Great Britain's Kelly Sotherton says she wants a "fresh and clean" Olympic medal following her upgrade to Beijing 2008 heptathlon bronze in the wake of Russian Tatyana Chernova's disqualification.

Sotherton initially finished fifth in the event but has risen to the medal positions after first Ukraine's Lyudmila Blonska, the original silver medallist, and then Chernova were found to have doped.

The 40-year-old has said though that she does not want Chernova's bronze medal, which she considers to be "dirty and tainted".

"If she has had the medal in her house and in her hands for the last nine years why would I want that?," she told The Times.

"Why would I want something that has been around her neck?

"I don't want that - it seems dirty and tainted.

"If I am to get a medal I want a fresh, clean one.

"But I don't care that much about receiving the medal itself because just being recognised goes a long way."

Sotherton, who also won Olympic heptathlon bronze at Athens 2004, is also part of the British women's 4x400 metres relay team set to be upgraded to third place in Beijing after the disqualification of Russia and Belarus.

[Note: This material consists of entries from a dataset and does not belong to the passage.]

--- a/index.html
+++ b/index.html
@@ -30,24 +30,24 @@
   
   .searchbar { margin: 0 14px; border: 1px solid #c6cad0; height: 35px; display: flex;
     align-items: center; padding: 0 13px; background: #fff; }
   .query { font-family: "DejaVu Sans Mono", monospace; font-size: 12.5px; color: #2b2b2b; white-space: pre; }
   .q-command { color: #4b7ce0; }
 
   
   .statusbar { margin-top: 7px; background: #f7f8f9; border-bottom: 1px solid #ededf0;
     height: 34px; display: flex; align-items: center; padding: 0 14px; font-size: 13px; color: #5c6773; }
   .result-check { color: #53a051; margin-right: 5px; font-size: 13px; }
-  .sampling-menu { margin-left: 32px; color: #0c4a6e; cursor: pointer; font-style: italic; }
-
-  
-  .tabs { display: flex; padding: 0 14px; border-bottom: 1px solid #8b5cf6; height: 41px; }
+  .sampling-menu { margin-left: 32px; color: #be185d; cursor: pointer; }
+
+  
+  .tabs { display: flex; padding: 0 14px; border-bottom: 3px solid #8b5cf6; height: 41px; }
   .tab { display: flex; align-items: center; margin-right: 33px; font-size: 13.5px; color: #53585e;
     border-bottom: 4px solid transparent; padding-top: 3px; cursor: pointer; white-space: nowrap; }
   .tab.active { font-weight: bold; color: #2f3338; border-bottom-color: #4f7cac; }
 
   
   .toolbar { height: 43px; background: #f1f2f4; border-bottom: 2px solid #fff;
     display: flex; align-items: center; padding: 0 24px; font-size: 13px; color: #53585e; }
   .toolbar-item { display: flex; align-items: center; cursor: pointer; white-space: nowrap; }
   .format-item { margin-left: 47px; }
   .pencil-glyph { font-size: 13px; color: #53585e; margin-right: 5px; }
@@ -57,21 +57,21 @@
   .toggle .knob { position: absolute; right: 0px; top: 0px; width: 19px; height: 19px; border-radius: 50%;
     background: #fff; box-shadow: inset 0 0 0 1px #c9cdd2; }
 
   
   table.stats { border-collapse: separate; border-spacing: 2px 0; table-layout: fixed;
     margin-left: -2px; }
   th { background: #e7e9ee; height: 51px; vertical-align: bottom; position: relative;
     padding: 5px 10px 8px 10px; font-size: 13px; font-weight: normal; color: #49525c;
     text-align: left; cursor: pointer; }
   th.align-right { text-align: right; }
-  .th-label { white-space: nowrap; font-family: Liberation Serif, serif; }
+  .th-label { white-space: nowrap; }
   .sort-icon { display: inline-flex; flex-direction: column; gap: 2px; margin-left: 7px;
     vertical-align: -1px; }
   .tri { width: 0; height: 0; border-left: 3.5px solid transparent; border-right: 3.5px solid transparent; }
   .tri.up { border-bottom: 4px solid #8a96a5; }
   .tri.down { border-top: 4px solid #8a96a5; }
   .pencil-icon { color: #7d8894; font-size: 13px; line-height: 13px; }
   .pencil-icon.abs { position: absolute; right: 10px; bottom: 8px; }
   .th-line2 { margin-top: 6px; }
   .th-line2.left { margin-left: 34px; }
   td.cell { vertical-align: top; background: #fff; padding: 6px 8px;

"I came away from Beijing feeling a failure and now I have two medals from there and three in all," added the Briton, who retired from athletics in 2012.

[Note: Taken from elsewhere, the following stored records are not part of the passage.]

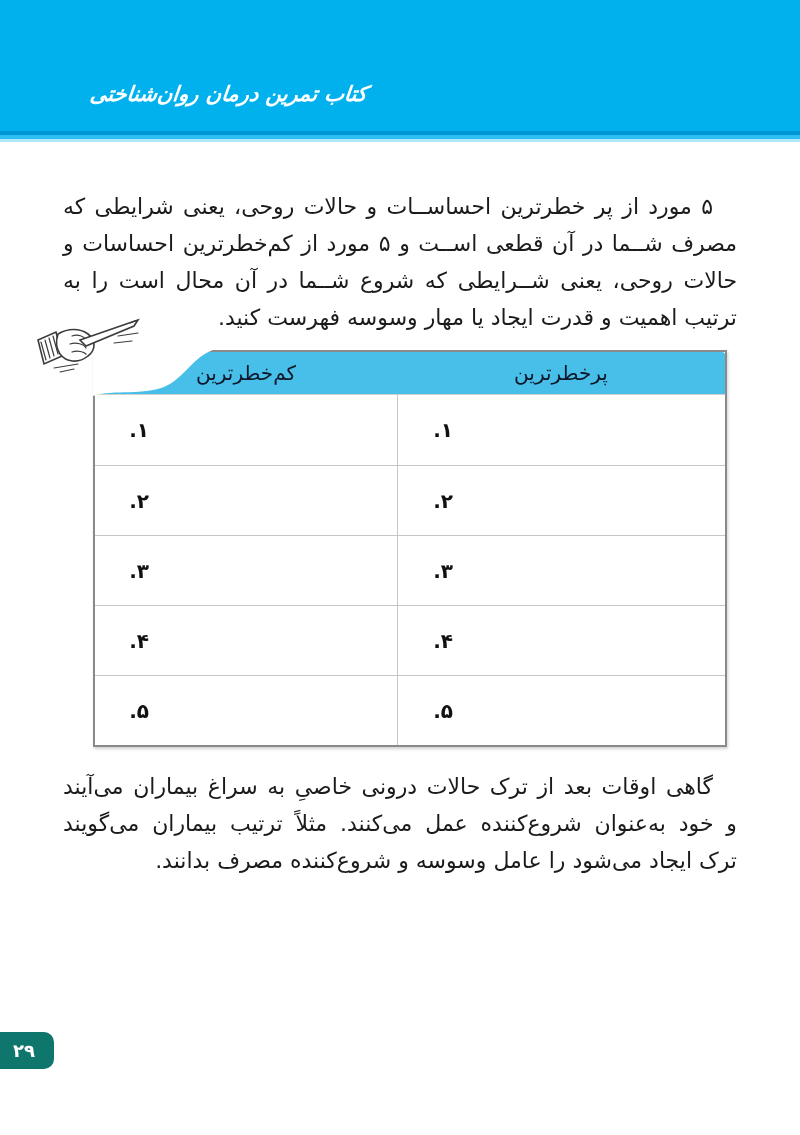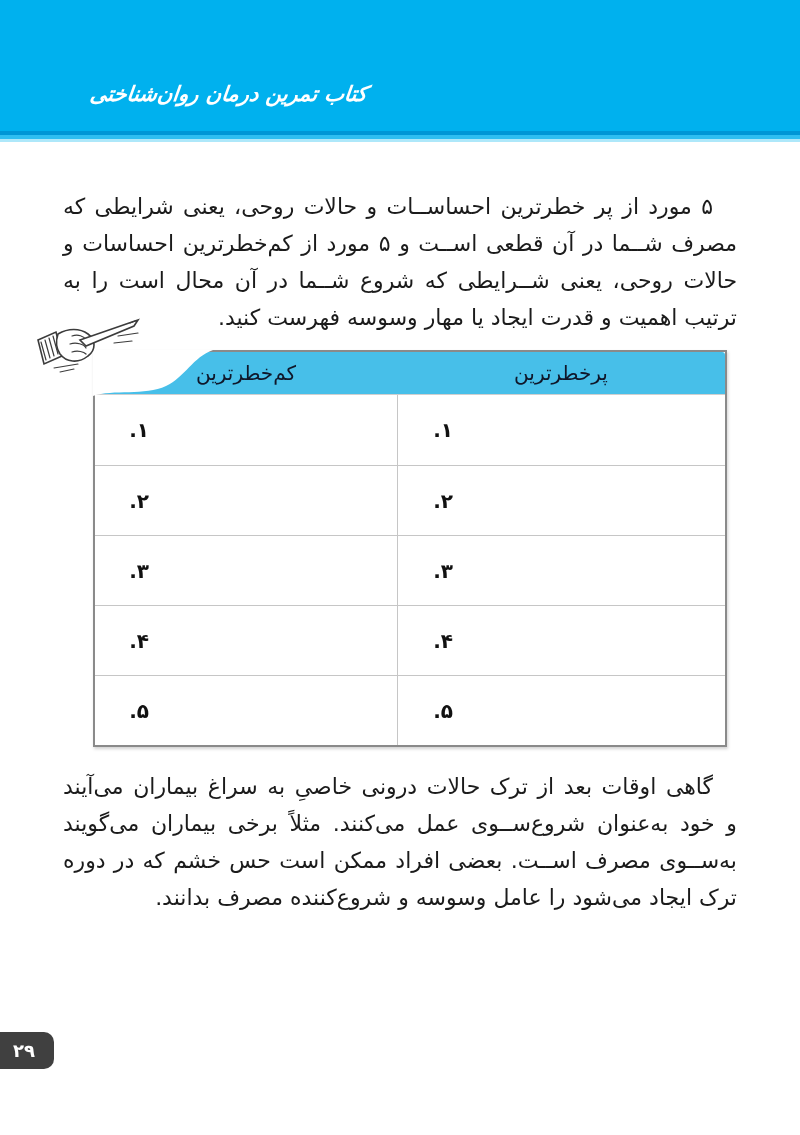--- a/index.html
+++ b/index.html
@@ -83,21 +83,21 @@
     font-weight: bold; font-size: 20px; color: #111;
   }
   .td .num { margin-right: 0; }
   .td-most .num { margin-right: 272px; }   
   .td-least .num { margin-right: 248px; }
 
   
   .page-badge {
     position: absolute; left: 0; top: 1032px;
     width: 54px; height: 37px;
-    background: #404040;
+    background: #0f766e;
     border-radius: 0 10px 10px 0;
     display: flex; align-items: center; justify-content: center;
     padding-right: 6px;
   }
   .page-badge span { color: #fff; font-weight: bold; font-size: 18px; }
 </style>
 </head>
 <body>
 
 <div class="page">
@@ -176,22 +176,21 @@
           <span class="num">۵.</span>
         </div>
       <div class="td td-least">
           <span class="num">۵.</span>
         </div>
     </div>
   </div>
 
   <div class="para para-body">
     <span class="tline first">گاهی اوقات بعد از ترک حالات درونی خاصیِ به سراغ بیماران می‌آیند</span>
-    <span class="tline">و خود به‌عنوان شروع‌ســوی عمل می‌کنند. مثلاً برخی بیماران می‌گویند</span>
-    <span class="tline">به‌ســوی مصرف اســت. بعضی افراد ممکن است حس خشم که در دوره</span>
+    <span class="tline">و خود به‌عنوان شروع‌کننده عمل می‌کنند. مثلاً ترتیب بیماران می‌گویند</span>
     <span class="tline last">ترک ایجاد می‌شود را عامل وسوسه و شروع‌کننده مصرف بدانند.</span>
   </div>
 
   <div class="page-badge">
     <span>۲۹</span>
   </div>
 
 </div>
 
 </body></html>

Tatyana Chernova was stripped of the bronze medal she won at the Beijing 2008 Olympic Games ©Getty Images
Tatyana Chernova was stripped of the bronze medal she won at the Beijing 2008 Olympic Games ©Getty Images

Chernova was stripped of her medal this week after re-analysis of samples submitted at Beijing 2008 tested positive for anabolic steroid turinabol.

The heptathlete had already been stripped of her 2011 world title and the Olympic bronze medal she won at London 2012 for doping.

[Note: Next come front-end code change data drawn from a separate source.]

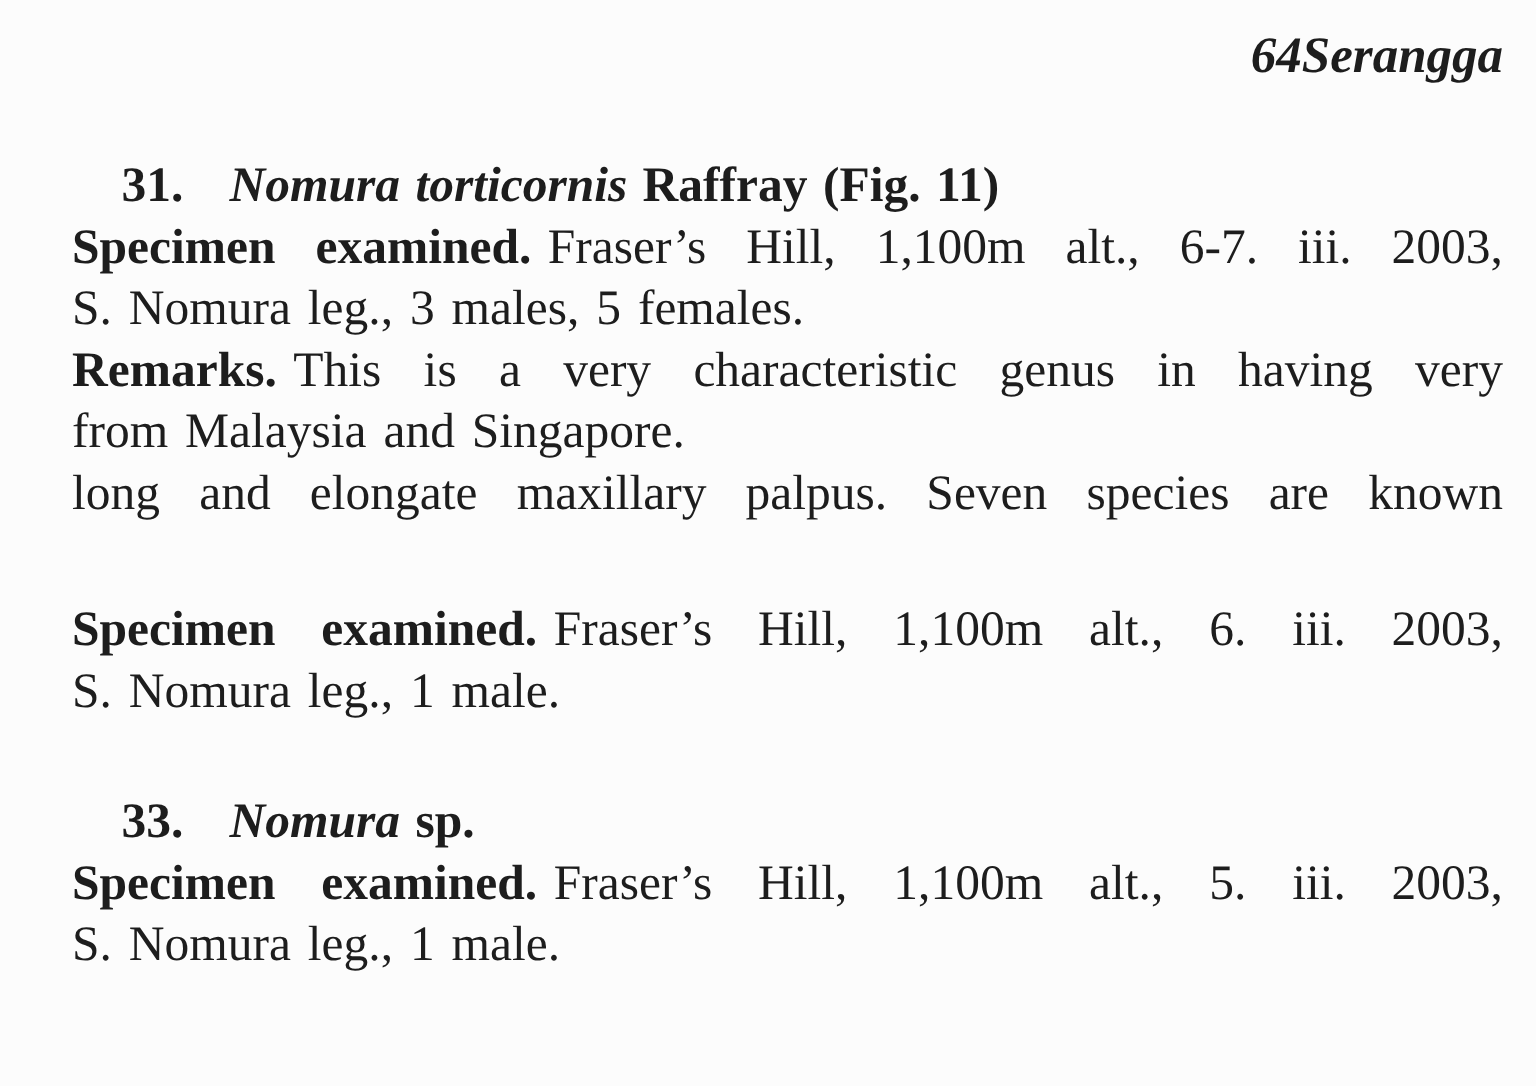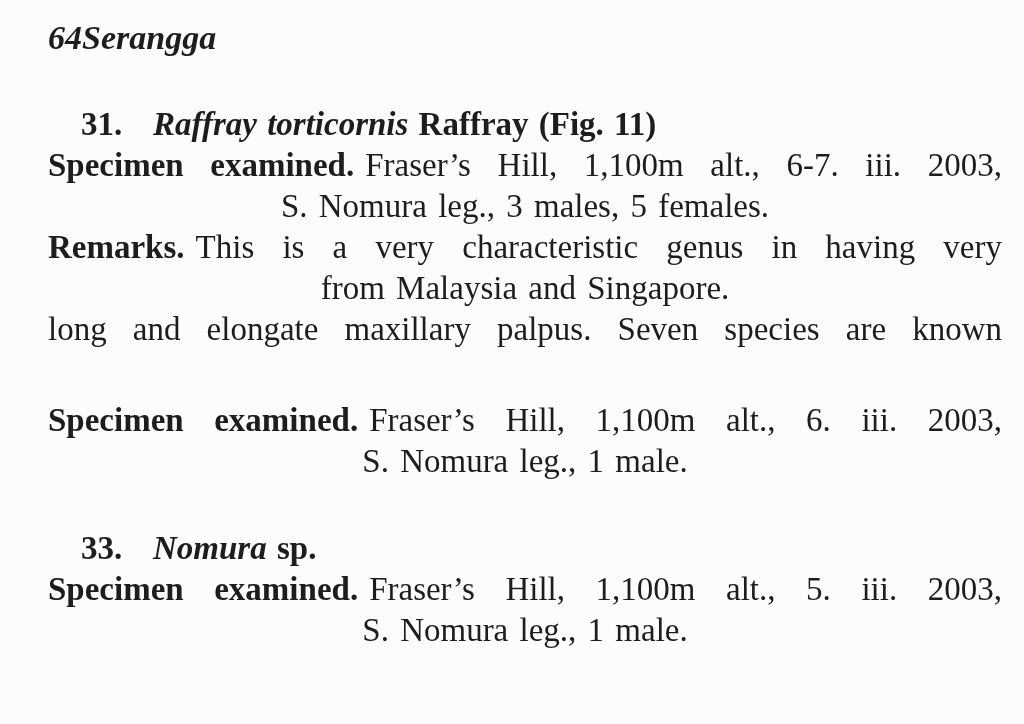--- a/index.html
+++ b/index.html
@@ -14,21 +14,21 @@
     box-sizing: border-box;
     width: 1024px;
     height: 724px;
     padding: 18px 22px 0 48px;
     font-family: "Liberation Serif", "DejaVu Serif", serif;
     color: #1d1d1d;
     font-size: 33px;
   }
   .page-header {
     display: flex;
-    justify-content: flex-start;
+    justify-content: flex-end;
     align-items: baseline;
     font-weight: bold;
     font-style: italic;
     font-size: 34px;
     line-height: 40px;
   }
   section.entry { margin-top: 46px; }
   section.entry:nth-of-type(2) { margin-top: 50px; }
 
   .entry-heading {
@@ -43,21 +43,21 @@
     width: 72px;
     font-style: normal;
     margin-left: 33px;
   }
   .entry-heading .sci { font-style: italic; }
   .entry-heading .auth { font-style: normal; margin-top: 16px; }
 
   .line {
     line-height: 41px;
     word-spacing: 3px;
-    text-align: center;
+    text-align: left;
     white-space: nowrap;
   }
   .line.just {
     white-space: normal;
     text-align: justify;
     text-align-last: justify;
   }
   .label {
     font-weight: bold;
     margin-right: 11px;
@@ -68,21 +68,21 @@
 
 <div class="page">
 
   <header class="page-header">
     <span>64</span>
     <span>Serangga</span>
   </header>
 
   <section class="entry">
     <h2 class="entry-heading">
-      <span class="num">31.</span><span class="sci">Raffray torticornis</span>
+      <span class="num">31.</span><span class="sci">Nomura torticornis</span>
       <span class="auth">Raffray (Fig. 11)</span>
     </h2>
     <div class="line just">
       <span class="label">Specimen examined.</span><span>Fraser’s Hill, 1,100m alt., 6-7. iii. 2003,</span>
     </div>
     <div class="line">S. Nomura leg., 3 males, 5 females.</div>
     <div class="line just">
       <span class="label">Remarks.</span><span>This is a very characteristic genus in having very</span>
     </div>
     <div class="line">from Malaysia and Singapore.</div>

This was confirmed earlier this month after she proved unable to overturn a conviction based on biological passport abnormalities following an appeal to the Court of Arbitration for Sport (CAS).

She also failed a separate test for the same substance in January 2015.

Blonska, meanwhile, was stripped of her medal after failing for methyltestosterone, another anabolic steroid.

Fellow Ukrainian Nataliya Dobrynska won gold at Beijing 2008, while the United States' Hyleas Fountain was promoted to silver following Blonska's disqualification. 

Chernova, who originally finished fourth, was one of two more Russians disqualified on Monday (April 24) as the International Olympic Committee (IOC) continues to retest Beijing 2008 and London 2012 samples with up-to-date technology.

Sprinter Maksim Dyldin has also been retrospectively disqualified.

This means Russia have been stripped of their fifth-place finish in the men's 4x400m relay at London 2012.

Dyldin was also part of the Russian team which initially finished third in the men's 4x400m relay at Beijing 2008.

But they had already been disqualified after a failed retest by another team member, Denis Alekseyev.

Dyldin, 29, also failed for turinabol, but is already serving a four-year suspension after the International Association of Athletics Federations (IAAF) announced in February that he would be ineligible until 2021 after refusing to participate in drugs tests.

The two have each been caught thanks to new techniques provided by former Moscow Laboratory director Grigory Rodchenkov, who has since defected to the US, which can detect steroids in the body for far longer.